The end of the ordeal is approaching for Boeing and its flagship aircraft, the Boeing 737 Max.

Since March 2019, nearly 400 aircraft have been banned from flights following the Federal Aviation Administration (FAA) decision.

A decision taken after two successive crashes in Indonesia, then in Ethiopia, which claimed the lives of 346 people in total.

The investigations had shown a malfunction of the aircraft's anti-stall system.
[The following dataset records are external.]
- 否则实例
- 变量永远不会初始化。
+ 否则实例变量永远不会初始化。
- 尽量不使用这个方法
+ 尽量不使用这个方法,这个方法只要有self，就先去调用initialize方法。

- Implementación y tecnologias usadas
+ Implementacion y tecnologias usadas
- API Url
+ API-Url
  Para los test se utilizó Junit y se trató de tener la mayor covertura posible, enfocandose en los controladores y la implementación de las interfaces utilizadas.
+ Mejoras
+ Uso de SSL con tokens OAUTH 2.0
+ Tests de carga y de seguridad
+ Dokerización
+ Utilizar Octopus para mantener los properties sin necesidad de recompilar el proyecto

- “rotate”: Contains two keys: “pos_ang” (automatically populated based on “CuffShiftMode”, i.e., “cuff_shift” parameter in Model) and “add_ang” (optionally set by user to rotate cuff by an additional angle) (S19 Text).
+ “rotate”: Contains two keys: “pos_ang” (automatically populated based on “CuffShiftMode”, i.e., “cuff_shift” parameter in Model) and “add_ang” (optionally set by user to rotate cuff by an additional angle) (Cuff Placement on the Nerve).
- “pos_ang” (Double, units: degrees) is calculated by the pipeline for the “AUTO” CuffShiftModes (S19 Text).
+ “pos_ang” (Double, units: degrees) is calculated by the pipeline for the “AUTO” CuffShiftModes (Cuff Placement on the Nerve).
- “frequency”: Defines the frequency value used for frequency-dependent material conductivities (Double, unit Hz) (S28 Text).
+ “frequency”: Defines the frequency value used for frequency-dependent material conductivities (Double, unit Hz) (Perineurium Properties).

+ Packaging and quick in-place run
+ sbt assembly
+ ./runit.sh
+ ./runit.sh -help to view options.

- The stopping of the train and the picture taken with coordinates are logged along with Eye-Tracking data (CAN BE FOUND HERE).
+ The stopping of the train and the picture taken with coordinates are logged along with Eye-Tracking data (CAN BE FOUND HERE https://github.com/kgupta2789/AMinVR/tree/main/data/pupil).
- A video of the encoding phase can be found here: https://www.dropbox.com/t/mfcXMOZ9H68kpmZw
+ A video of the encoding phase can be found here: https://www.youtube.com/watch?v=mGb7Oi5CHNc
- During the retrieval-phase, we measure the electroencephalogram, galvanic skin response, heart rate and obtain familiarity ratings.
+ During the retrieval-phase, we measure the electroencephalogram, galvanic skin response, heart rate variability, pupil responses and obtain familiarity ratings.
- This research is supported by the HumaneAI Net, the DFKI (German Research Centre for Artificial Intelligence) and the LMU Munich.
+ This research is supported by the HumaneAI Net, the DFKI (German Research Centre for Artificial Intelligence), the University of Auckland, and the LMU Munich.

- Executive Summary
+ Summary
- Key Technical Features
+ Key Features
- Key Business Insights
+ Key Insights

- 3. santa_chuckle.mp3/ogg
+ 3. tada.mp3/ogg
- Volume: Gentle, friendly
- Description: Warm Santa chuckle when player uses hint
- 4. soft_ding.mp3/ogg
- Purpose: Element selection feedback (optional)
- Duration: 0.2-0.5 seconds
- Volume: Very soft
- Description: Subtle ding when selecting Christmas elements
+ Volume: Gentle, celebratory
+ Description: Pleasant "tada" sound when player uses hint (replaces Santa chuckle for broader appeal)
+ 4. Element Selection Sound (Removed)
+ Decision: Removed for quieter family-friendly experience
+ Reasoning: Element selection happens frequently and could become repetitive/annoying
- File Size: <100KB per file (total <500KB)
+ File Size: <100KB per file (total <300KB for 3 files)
While the 737 Max represented around 80% of the American manufacturer's order book, this decision had an immediate impact on the group's results, which for the first time since 2011 was overtaken by its competitor, the European Airbus. 

The likely green light from the FAA does not mean, however, that medium-haul flights will resume immediately.

We will have to check the entire fleet and train the pilots again, explains to France 24, one of the group's spokespersons.

And then, to see these devices fly in the European sky, we will also have to wait for the authorization of the European regulator, EASA.

But the latter should follow quickly.

The agency had considered as early as last October that the 737 Max was safe enough to fly. 

Such a green light would also represent good news for a number of Boeing suppliers in France and in particular for Safran, Michelin and Thales, who have suffered a lot since the aircraft's flight was stopped and even more since the Covid crisis. -19.